How to Send Airflow Logs to Elasticsearch using Filebeat and Logstash

Semih Sezer
7 min readMay 18, 2020

--

A step-by-step guide for setting Elasticsearch as a remote logging destination for Airflow.

Overview

Airflow supports Elasticsearch as a remote logging destination but this feature is slightly different compared to other remote logging options such as S3 or GCS. Airflow expects you to have your own setup to send logs to Elasticsearch in a specific format. In this article, I will share my learnings and setup for sending Airflow logs to Elasticsearch.

Clarifications on Airflow’s Elasticsearch Remote Logging

As of the current Airflow version (v1.10.10, April 2020), this is what Airflow expects in Elasticsearch logs:

  • Airflow doesn’t send logs to Elasticsearch out of the box, so you need have your own setup to ship logs. I will share my own setup below.
  • You can configure Airflow to read logs from Elasticsearch. When you do this, Airflow expects that a task run’s logs will be identified by a log_id field. It will then search across all indices in Elasticsearch for that task run’s log_id. Currently there is no way to tell Airflow to look at a specific index for your logs.
  • By default, log_id is {{dag_id}}-{{task_id}}-{{execution_date}}-{{try_number}}. This can be customized by changing the log_id_template in Airflow config. Airflow doesn’t include log_id in its logs by default. This means that you need to construct log_id yourself in your logs.
  • Log message needs to be in the message field of the document.
  • There needs to be an offset field which tells Airflow how to sort the log documents. Such offsets are inserted automatically by log transfer agents.

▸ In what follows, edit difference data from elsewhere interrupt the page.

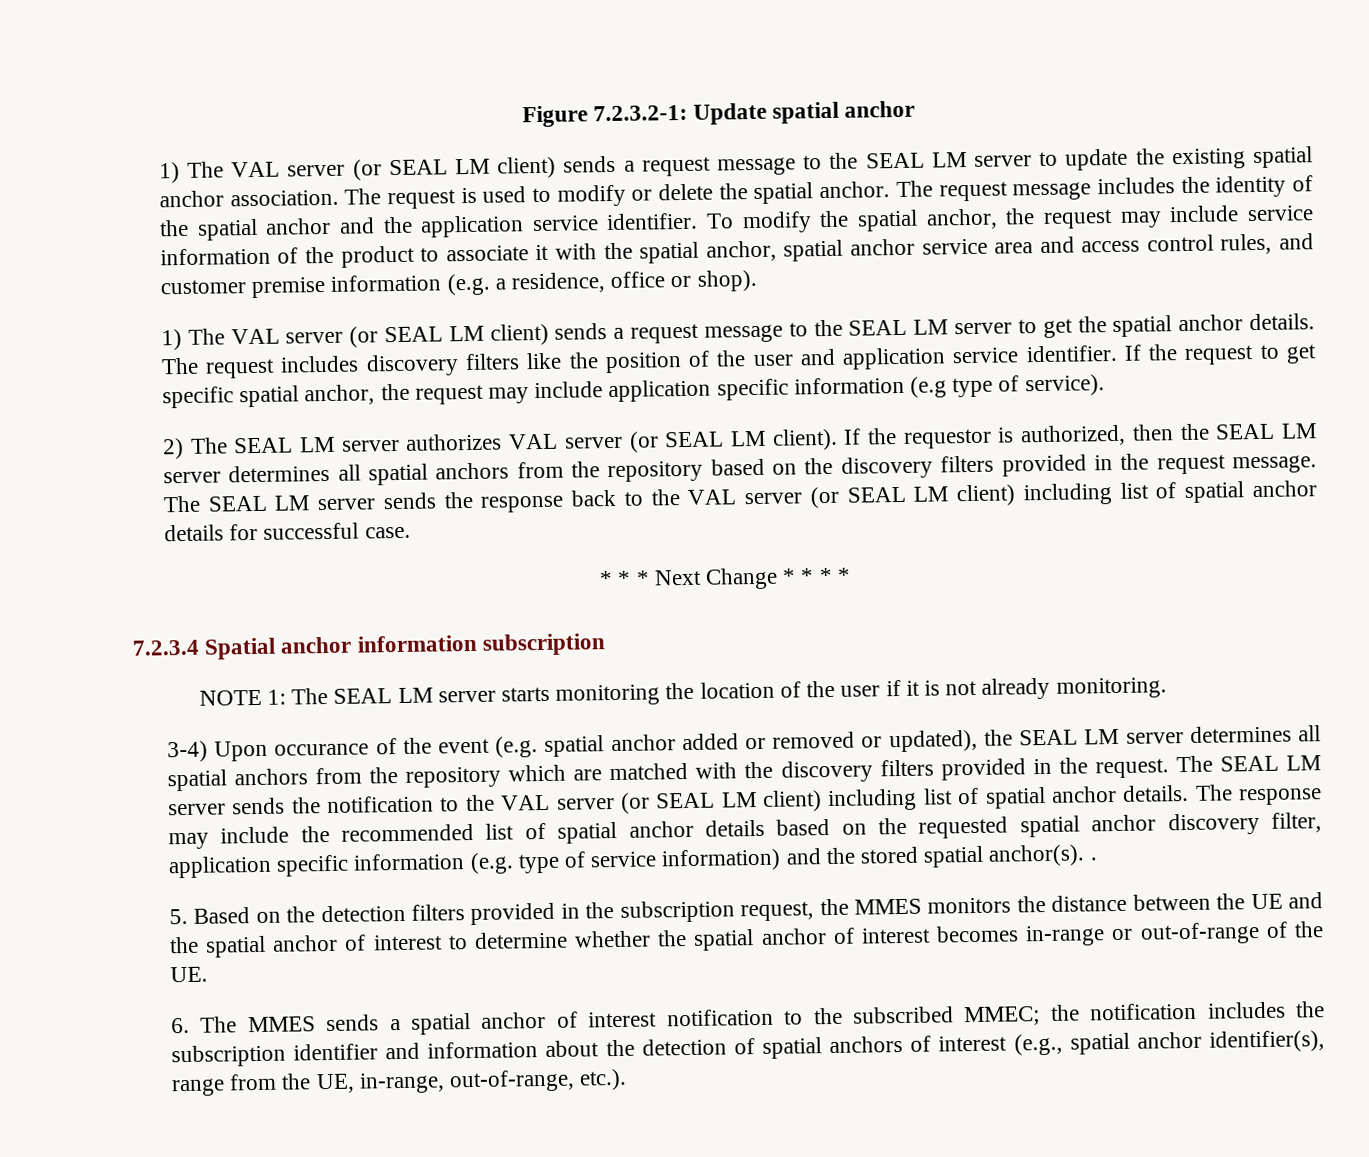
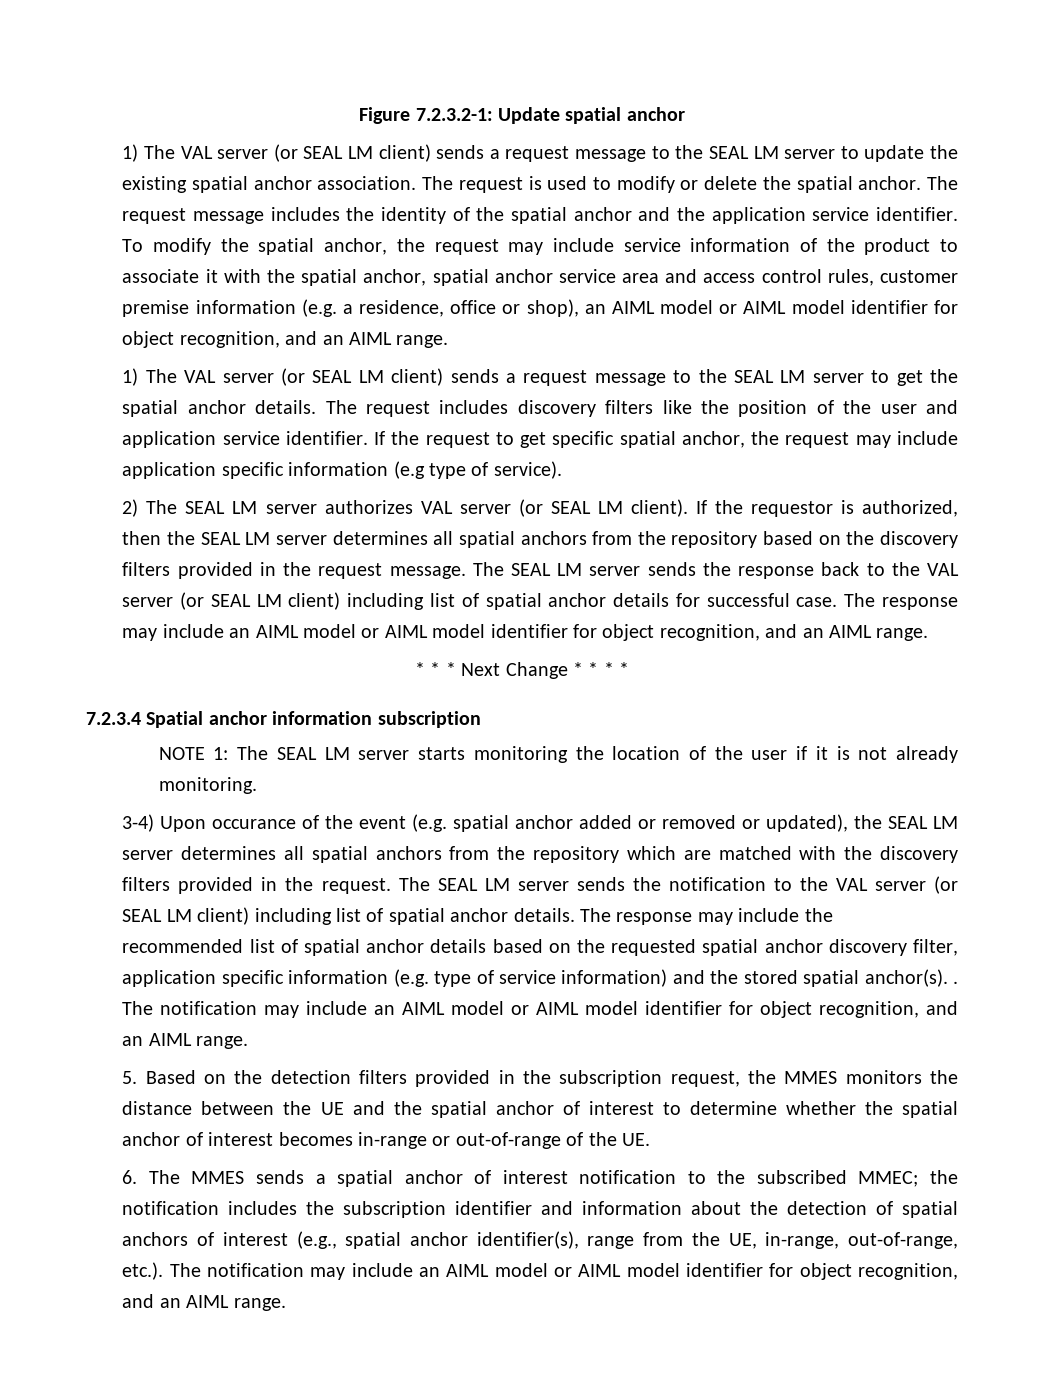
- To modify the spatial anchor, the request may include service information of the product to associate it with the spatial anchor, spatial anchor service area and access control rules, and customer premise information (e.g. a residence, office or shop).
+ To modify the spatial anchor, the request may include service information of the product to associate it with the spatial anchor, spatial anchor service area and access control rules, customer premise information (e.g. a residence, office or shop), an AIML model or AIML model identifier for object recognition, and an AIML range.
+ The response may include an AIML model or AIML model identifier for object recognition, and an AIML range.
- The response may include the recommended list of spatial anchor details based on the requested spatial anchor discovery filter, application specific information (e.g. type of service information) and the stored spatial anchor(s). .
+ The response may include the recommended list of spatial anchor details based on the requested spatial anchor discovery filter, application specific information (e.g. type of service information) and the stored spatial anchor(s). . The notification may include an AIML model or AIML model identifier for object recognition, and an AIML range.
- 6. The MMES sends a spatial anchor of interest notification to the subscribed MMEC; the notification includes the subscription identifier and information about the detection of spatial anchors of interest (e.g., spatial anchor identifier(s), range from the UE, in-range, out-of-range, etc.).
+ 6. The MMES sends a spatial anchor of interest notification to the subscribed MMEC; the notification includes the subscription identifier and information about the detection of spatial anchors of interest (e.g., spatial anchor identifier(s), range from the UE, in-range, out-of-range, etc.). The notification may include an AIML model or AIML model identifier for object recognition, and an AIML range.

With all this in mind, you need to have a document in Elasticsearch in this format:

{
"log_id": "{dag_id}-{task_id}-{execution_date}-{try_number}",
"message": "mymessage",
"offset": 5
}

Part 1: Reading Logs from Elasticsearch

First part is getting Airflow to read logs from Elasticsearch. Remote log configuration for Elasticsearch is slightly different than other remote log destinations such as S3 or GCS.

  1. Install Airflow’s elasticsearch module.

pip install apache-airflow[elasticsearch]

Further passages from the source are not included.